Unfortunately, he also was accused of appeasing dictators, enabling war crimes and playing a leading role in some of Nixon’s most underhanded acts, including the secret bombing of Cambodia, the effort to topple Chile’s elected socialist president and wiretapping reporters — in what turned out to be a preview of the Watergate scandal that ended Nixon’s presidency.

Yet Kissinger, though passionately criticized, continued to be widely respected by prominent members of both parties. When he turned 100, he was toasted by Secretary of State Antony Blinken who, like former Secretary of State Hillary Clinton and other past Washington diplomats, turned to Kissinger for advice.

Well after Kissinger’s power-wielding days under Nixon and Gerald Ford, he continued to advise presidents and other leaders wanting to tap his expertise.

These meetings were rarely publicized. They remind me of the old Washington etiquette, particularly in matters of foreign policy, that laid partisan concerns to the side and welcomed input from D.C. elders who could call upon stores of knowledge gained only from years of experience.

Some of Kissinger’s hottest controversies can be traced back to his career-long embrace of “realpolitik,” the “realist” school of foreign policy associated with Austrian statesman Klemens von Metternich, who also figured prominently in Kissinger’s Harvard Ph.D. dissertation. Known for putting together the post-Napoleonic order in Europe, Metternich’s philosophy held that peace is best achieved by balancing the interests of great states against given circumstances rather than strictly following moral, ethical or ideological premises.

No, this position does not necessarily please those of us who continue to respect moral, ethical and even ideological considerations, depending on the ideology. However, it does appeal to those desiring a good deal, the presumed goal of any negotiation, whether you’re buying a new car or seeking to resolve a world conflict.

As much as Kissinger enjoyed the reputation of a respected elder statesman in his sunset years — giving speeches, offering advice and managing a lucrative global consulting business — he continued to find himself dogged by critics who shared Bourdain’s outrage.
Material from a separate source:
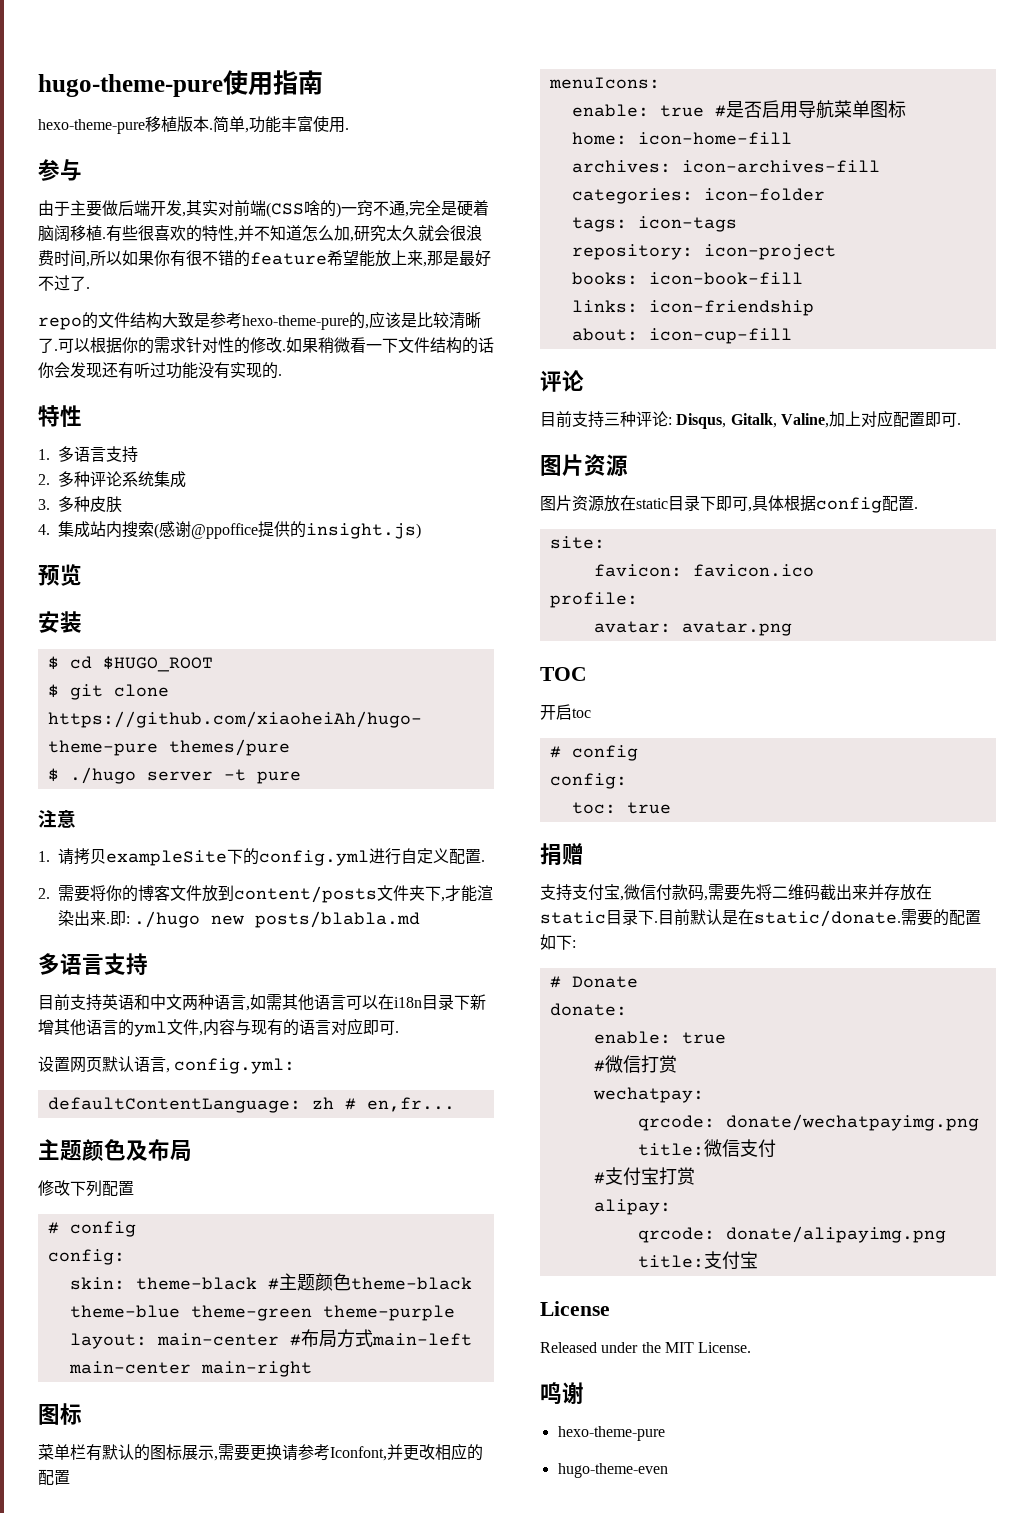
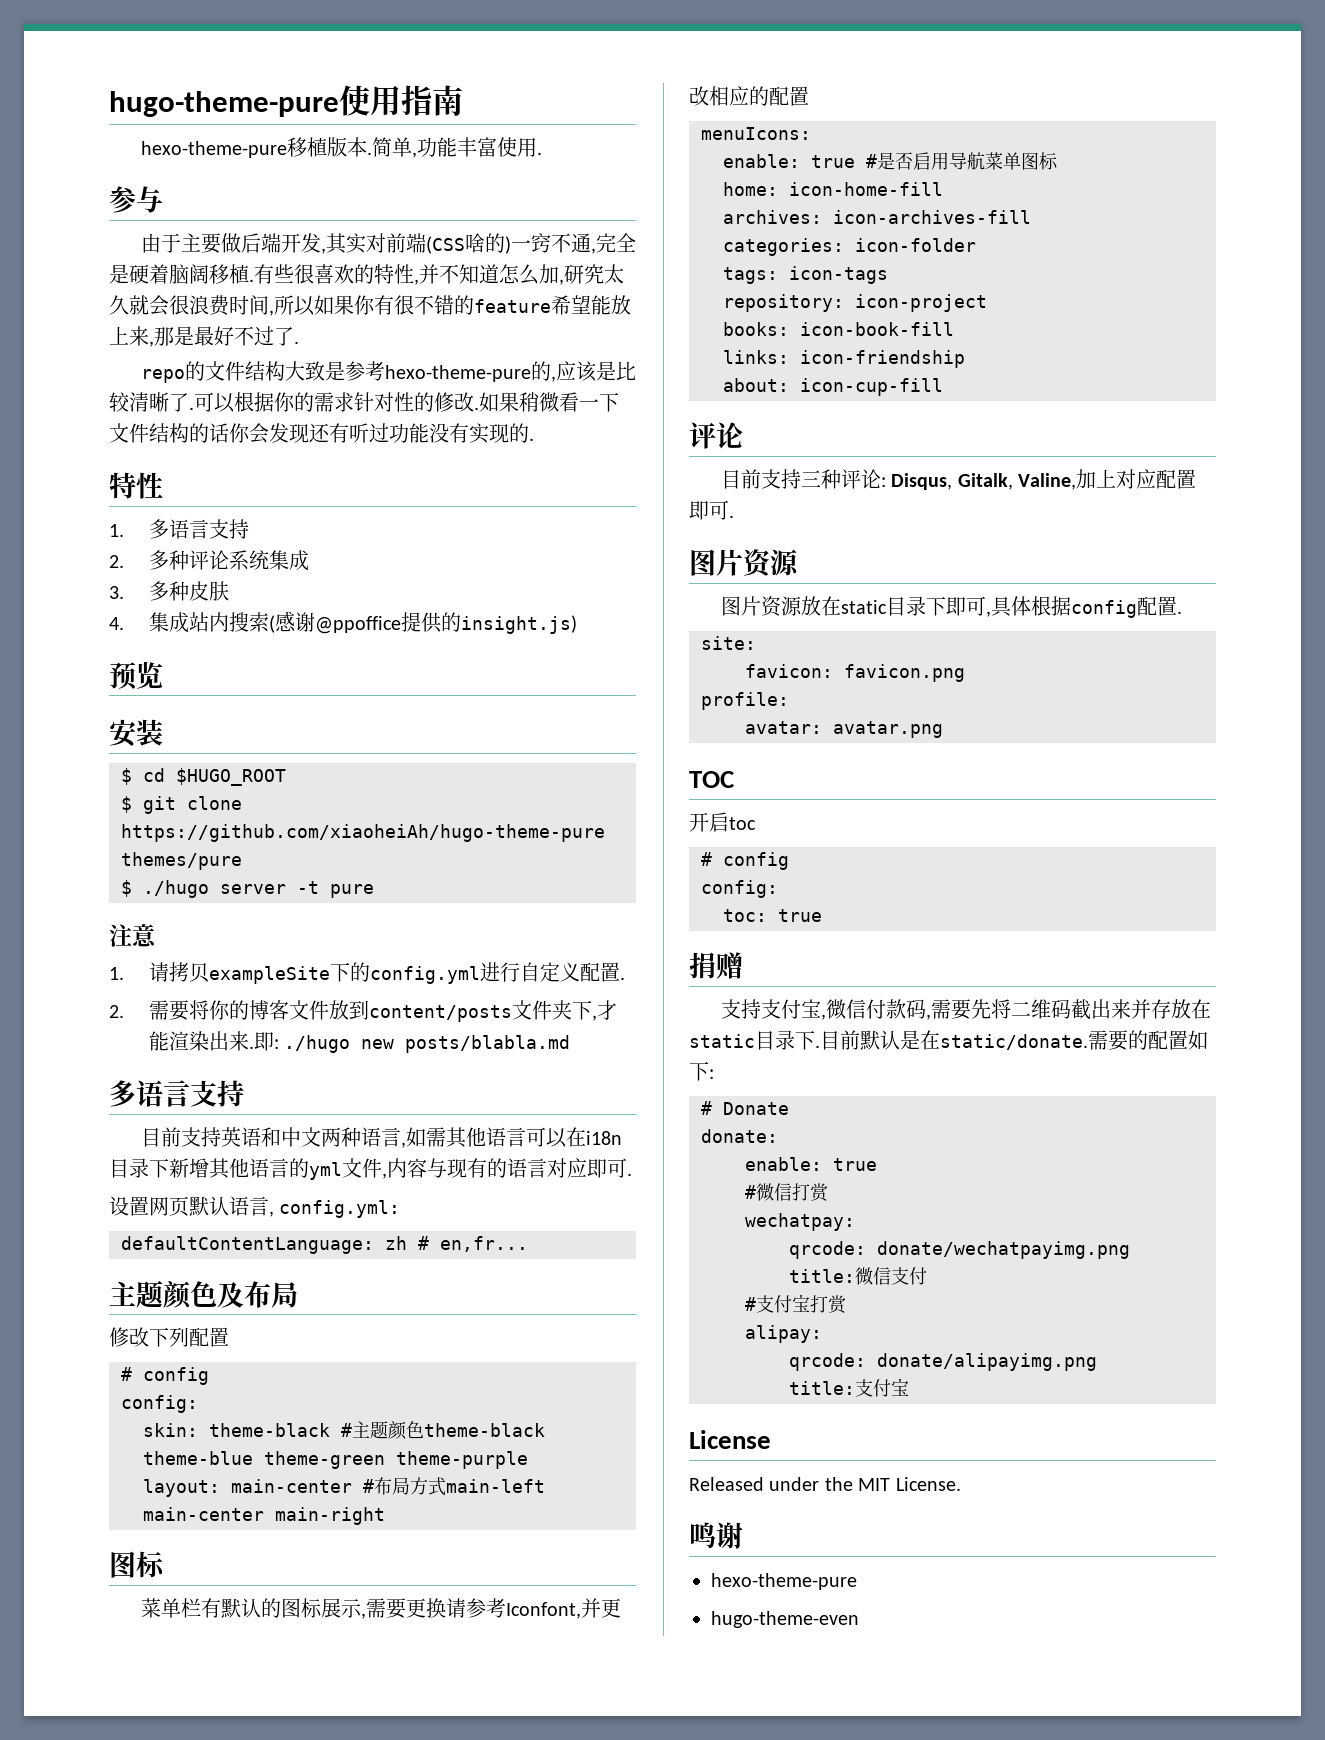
- favicon: favicon.ico
+ favicon: favicon.png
Irreverent British writer Christopher Hitchens, who died in 2011, famously published his case against the master diplomat in a 2001 book, “The Trial of Henry Kissinger.” But even Hitchens, in my view, seems to make more of a moral case than a legal one for holding Kissinger accountable.

In the end, coming to terms with Kissinger’s legacy means choosing: Should morality have any bearing on how a world power behaves in bare-knuckled global affairs? How you decide that question likely will determine how you view Henry Kissinger.